(Before and after images)
-----
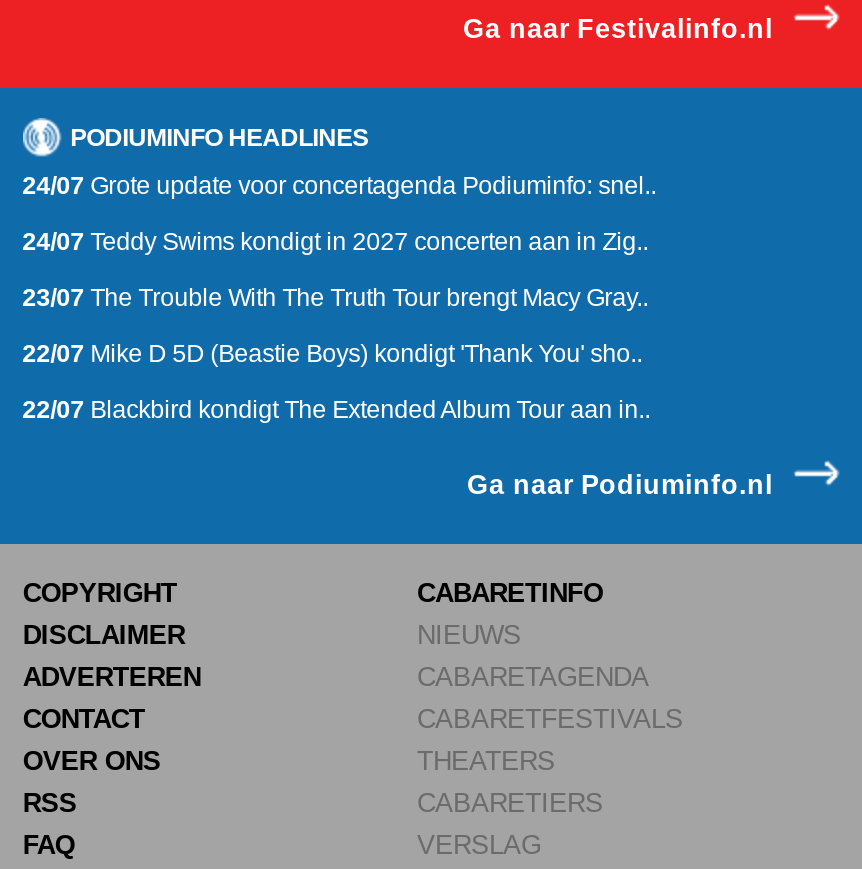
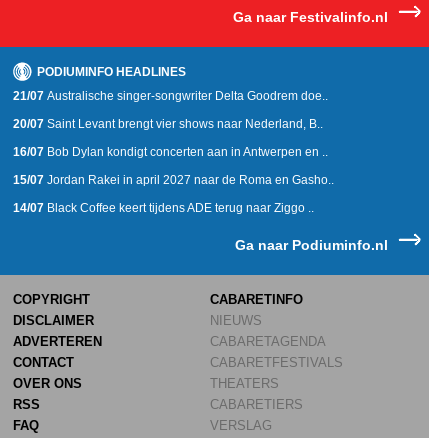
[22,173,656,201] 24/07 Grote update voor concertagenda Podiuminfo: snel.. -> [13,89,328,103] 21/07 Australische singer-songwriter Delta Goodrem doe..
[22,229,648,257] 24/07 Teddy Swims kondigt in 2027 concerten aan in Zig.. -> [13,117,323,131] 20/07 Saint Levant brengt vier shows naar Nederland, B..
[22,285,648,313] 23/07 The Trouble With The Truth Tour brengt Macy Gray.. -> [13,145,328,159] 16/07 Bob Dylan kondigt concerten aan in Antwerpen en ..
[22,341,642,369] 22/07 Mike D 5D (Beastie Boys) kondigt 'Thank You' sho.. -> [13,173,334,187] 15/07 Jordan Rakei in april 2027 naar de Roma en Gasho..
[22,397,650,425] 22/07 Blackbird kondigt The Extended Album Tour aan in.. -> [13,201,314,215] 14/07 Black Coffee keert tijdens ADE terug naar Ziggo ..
-----
# Instructions to follow
Using the entries above, give again each line from the one containing "[22,285,648,313] 23/07 The" through the last line, exactly and only those.

# Your response
[22,285,648,313] 23/07 The Trouble With The Truth Tour brengt Macy Gray.. -> [13,145,328,159] 16/07 Bob Dylan kondigt concerten aan in Antwerpen en ..
[22,341,642,369] 22/07 Mike D 5D (Beastie Boys) kondigt 'Thank You' sho.. -> [13,173,334,187] 15/07 Jordan Rakei in april 2027 naar de Roma en Gasho..
[22,397,650,425] 22/07 Blackbird kondigt The Extended Album Tour aan in.. -> [13,201,314,215] 14/07 Black Coffee keert tijdens ADE terug naar Ziggo ..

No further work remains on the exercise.